Pas de SO2, pas de sucre, rien que du raisin. Cela oblige le vigneron à être accompagnateur et non transformateur.
Gilles Azzoni
Où ?
Dans le sud de l’Ardèche, entre Cévennes et vallée du Rhône, le Mas de la Bégude est à vingt-cinq minutes de route d’Aubenas et à quarante minutes de Montélimar. C’est un lieu de paix et de sérénité au creux d’une vallée, tout proche des très touristiques gorges de l’Ardèche mais beaucoup plus tranquille. Après avoir appris la taille de la vigne en Bourgogne et la viticulture à Bandol, Gilles Azzoni, Parisien d’origine, s’installe en fermage à La Bégude en novembre 1983, exploitant la ferme et six hectares de vignoble. Dès l’origine, son souci est de pratiquer une viticulture dans le respect de la nature. Il veut faire « les vins qu’il aime boire » : des vins de soif, pas trop alcoolisés, et sans sulfite ajouté. Ce n’est pas la méthode la plus facile, mais « il faut aimer le rock and roll », dit-il. Gilles commence par s’orienter vers l’agriculture biologique, entièrement implémentée en 1997. Les certifications (Ecocert et Nature & Progrès) sont obtenues en novembre 2010. Depuis que son fils, Antonin, a repris le domaine et assiste son père, une activité de négoce a été ajoutée aux pratiques de la ferme. Antonin choisit de ne pas reprendre toutes les vignes de Gilles et se concentre sur la vinification, savoir-faire où il excelle. Il n’a pas touché aux cuvées emblématiques de son père, Fable et Hommage à Robert ; on dit même qu’il leur a ajouté encore plus de fraîcheur.

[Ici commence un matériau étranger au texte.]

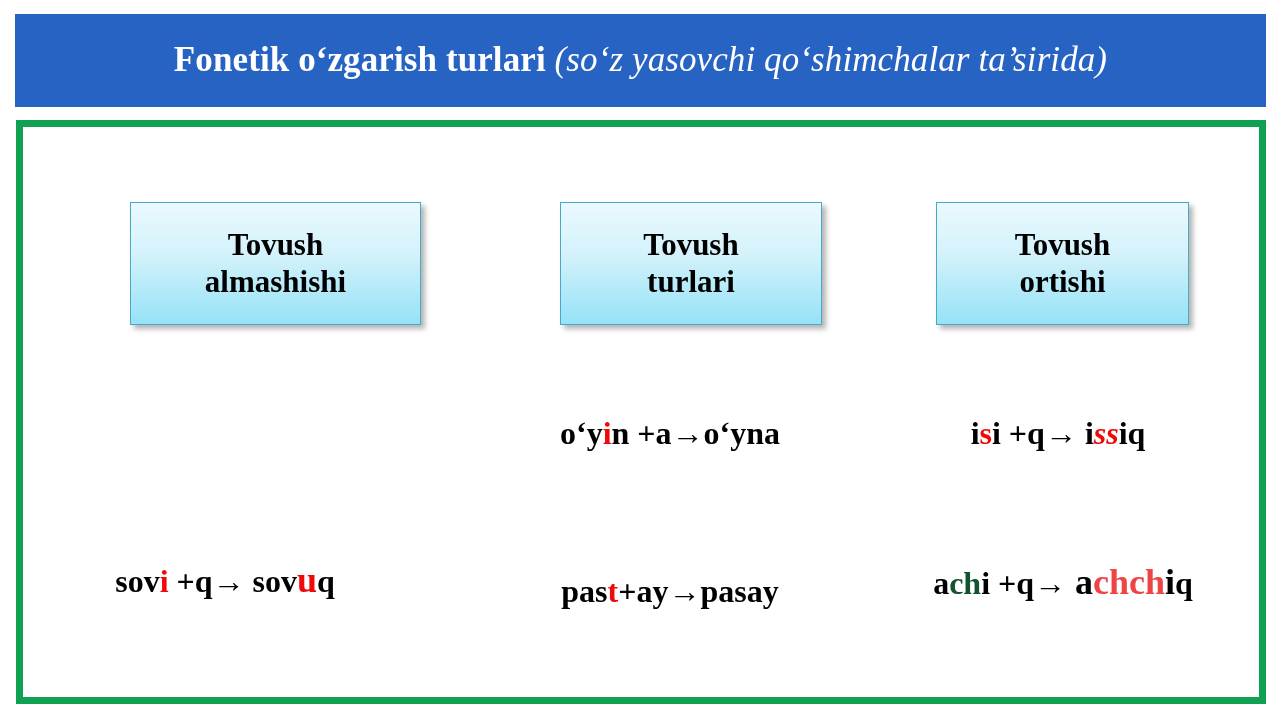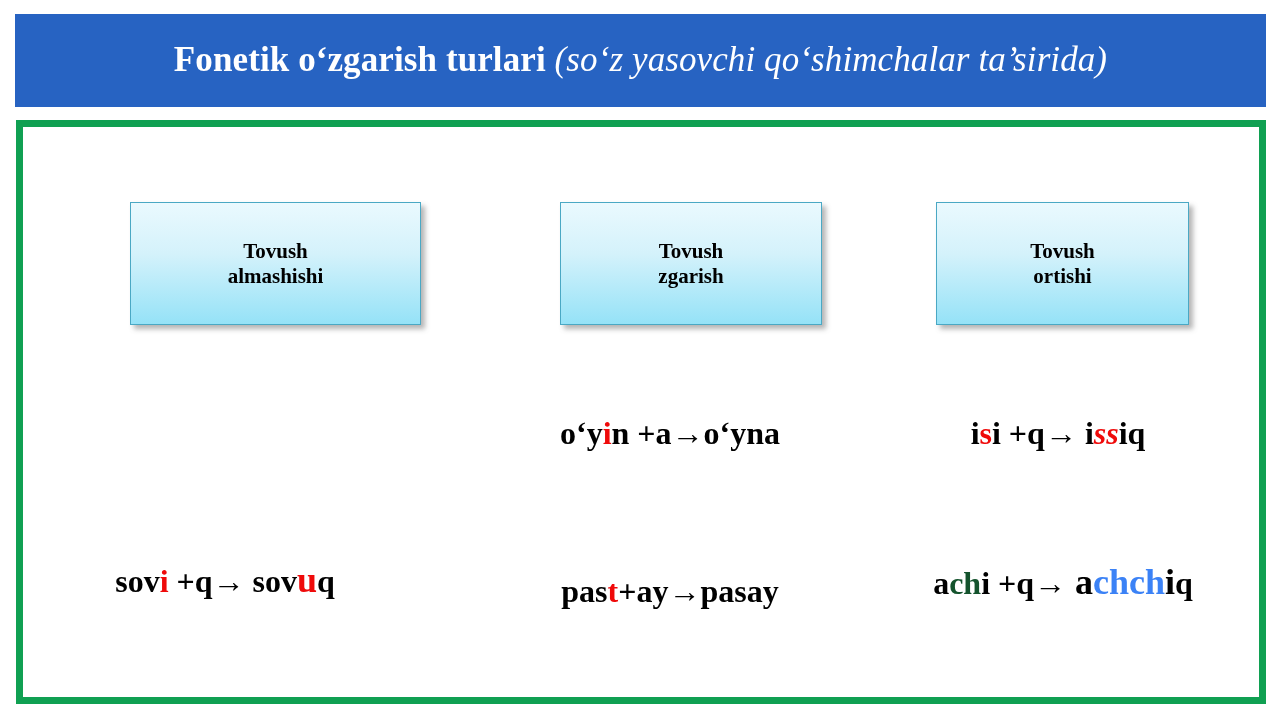"Tovush" .cat-box .cat-label { font-size: 21px -> 31px }
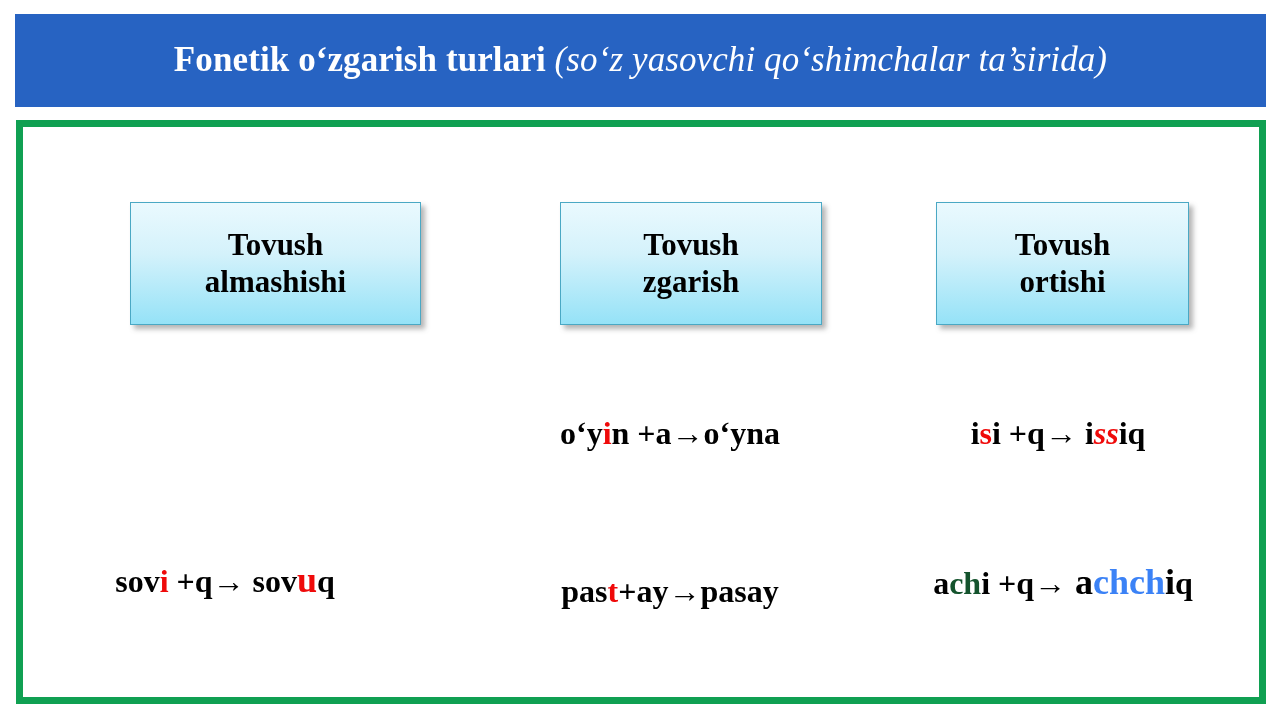"zgarish" span { text: zgarish -> turlari }
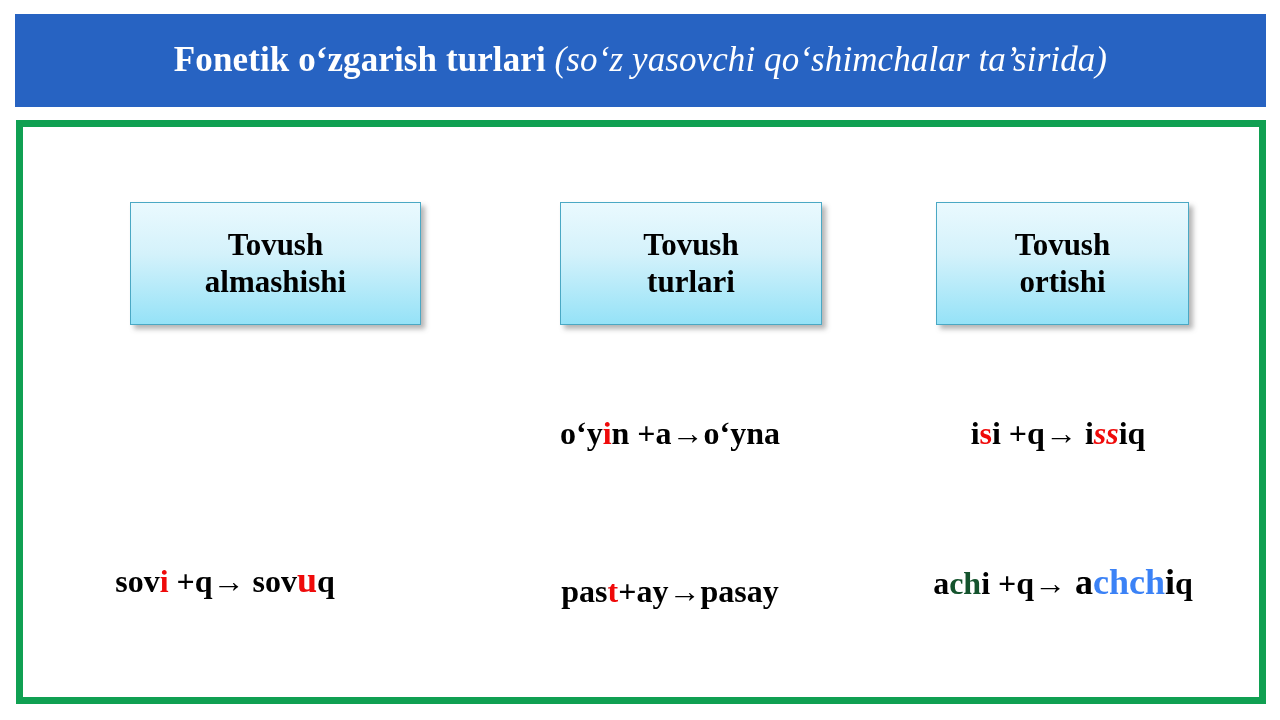"chch" span.hl { color: #3b82f6 -> #ef4444 }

Terroir, parcellaire et encépagement
Le terroir est celui du Sud ardéchois, sec, caillouteux et argilo-calcaire. Les six hectares de vignobles sont adossés aux collines et jouxtent la forêt. Le lieu a été cultivé pendant des siècles, non seulement en vigne mais aussi en céréales (orge, seigle), sous la forme de culture en terrasses si commune autour de la Méditerranée mais aujourd’hui délaissée. Dommage, selon le vigneron, car c’était un excellent moyen de préserver la fraîcheur des sols dans un milieu volontiers aride. Toute la surface de vignes n’est pas exploitée, et les cuvées proviennent à la fois des raisins du domaine et de raisins bio d’autres domaines voisins. Les vins étant tous en appellation Vin de France, la plus grande liberté est possible dans les assemblages. Cultivés sur place ou à proximité, les variétés typiques de la région sont bien là — syrah, grenache et viognier —, mais on trouve aussi merlot, gamay, alicante, cabernet sauvignon, sauvignon blanc et chardonnay.
Méthodes culturales
Entièrement biologiques, rien d’ajouté à la vigne, rien d’ajouté au chai. L’enherbement des sols et le semis d’engrais verts sont pratiqués. Le domaine est membre de l’Association des vins naturels (AVN).
Vinification
Le terrain en pente a permis l’établissement, dans les années 80, d’un chai entièrement gravitaire à partir d’un bâtiment antérieur que Gilles a doté d’une mezzanine. C’est à ce niveau supérieur qu’arrive la vendange. Les raisins, portés à la main dans leurs caissettes, sont directement recueillis dans quatre cuves de fermentation en acier inoxydable, respectivement baptisées Zola, Brel, Chaplin et Camus. C’est aussi dans ces cuves que se déroule l’élevage des vins. La mise en bouteilles est également gravitaire. La vinification se fait en grappes entières pour trois quarts de la production avec une macération carbonique de huit jours à un mois pour l’obtention de vins frais et fruités. Quelques remontages, pas de pigeage. L’activité de négoce conjuguée à la viticulture au domaine fait que les assemblages d’une même cuvée, ainsi que son goût, peuvent différer d’un millésime à l’autre.
Les vins
Les dégustateurs sont unanimes à propos des rouges du domaine Le Raisin et l’Ange : gourmands, frais, digestes, fruités, ce sont de vrais vins de plaisir, des vins vivants auxquels un carafage fait souvent du bien. Ils évoquent immédiatement le partage, les amis, les tablées : ce ne sont pas des vins à boire en solitaire. Pas plus que les blancs finement ciselés, à base de sauvignon, de chardonnay, de grenache blanc.